## Directions for this task:
Here, the job is to give back every entry below unchanged, omitting pictures.

[[ Excerpted data, beginning ]]

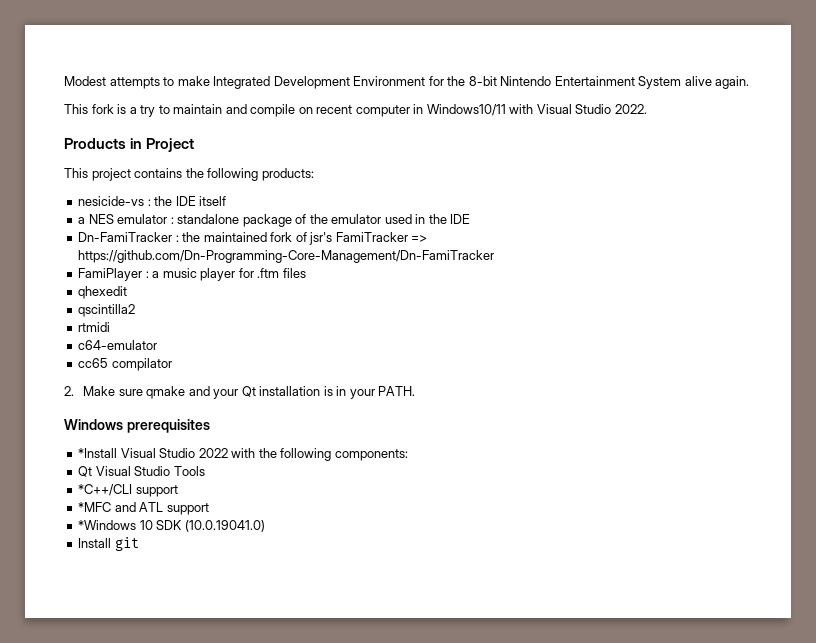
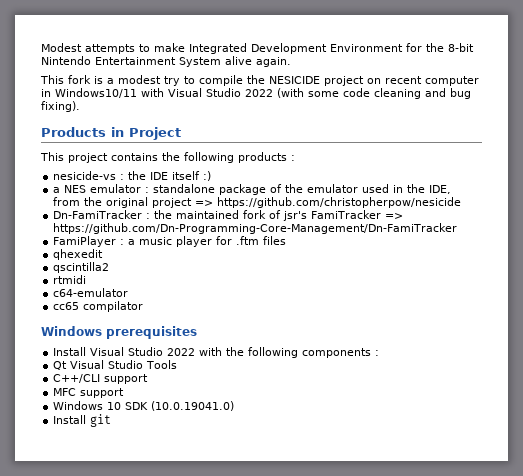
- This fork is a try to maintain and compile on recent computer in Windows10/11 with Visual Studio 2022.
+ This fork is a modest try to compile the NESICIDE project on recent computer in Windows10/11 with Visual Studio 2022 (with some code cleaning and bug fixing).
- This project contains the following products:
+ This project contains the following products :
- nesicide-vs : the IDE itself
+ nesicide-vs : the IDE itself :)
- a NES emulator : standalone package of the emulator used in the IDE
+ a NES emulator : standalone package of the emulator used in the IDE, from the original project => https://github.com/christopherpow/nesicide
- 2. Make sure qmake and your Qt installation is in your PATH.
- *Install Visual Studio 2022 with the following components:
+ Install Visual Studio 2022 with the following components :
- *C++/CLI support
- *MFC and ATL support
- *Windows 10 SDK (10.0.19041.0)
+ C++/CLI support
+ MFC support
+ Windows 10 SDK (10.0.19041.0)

[[ Excerpted data, end ]]

## Answer area:
- This fork is a try to maintain and compile on recent computer in Windows10/11 with Visual Studio 2022.
+ This fork is a modest try to compile the NESICIDE project on recent computer in Windows10/11 with Visual Studio 2022 (with some code cleaning and bug fixing).
- This project contains the following products:
+ This project contains the following products :
- nesicide-vs : the IDE itself
+ nesicide-vs : the IDE itself :)
- a NES emulator : standalone package of the emulator used in the IDE
+ a NES emulator : standalone package of the emulator used in the IDE, from the original project => https://github.com/christopherpow/nesicide
- 2. Make sure qmake and your Qt installation is in your PATH.
- *Install Visual Studio 2022 with the following components:
+ Install Visual Studio 2022 with the following components :
- *C++/CLI support
- *MFC and ATL support
- *Windows 10 SDK (10.0.19041.0)
+ C++/CLI support
+ MFC support
+ Windows 10 SDK (10.0.19041.0)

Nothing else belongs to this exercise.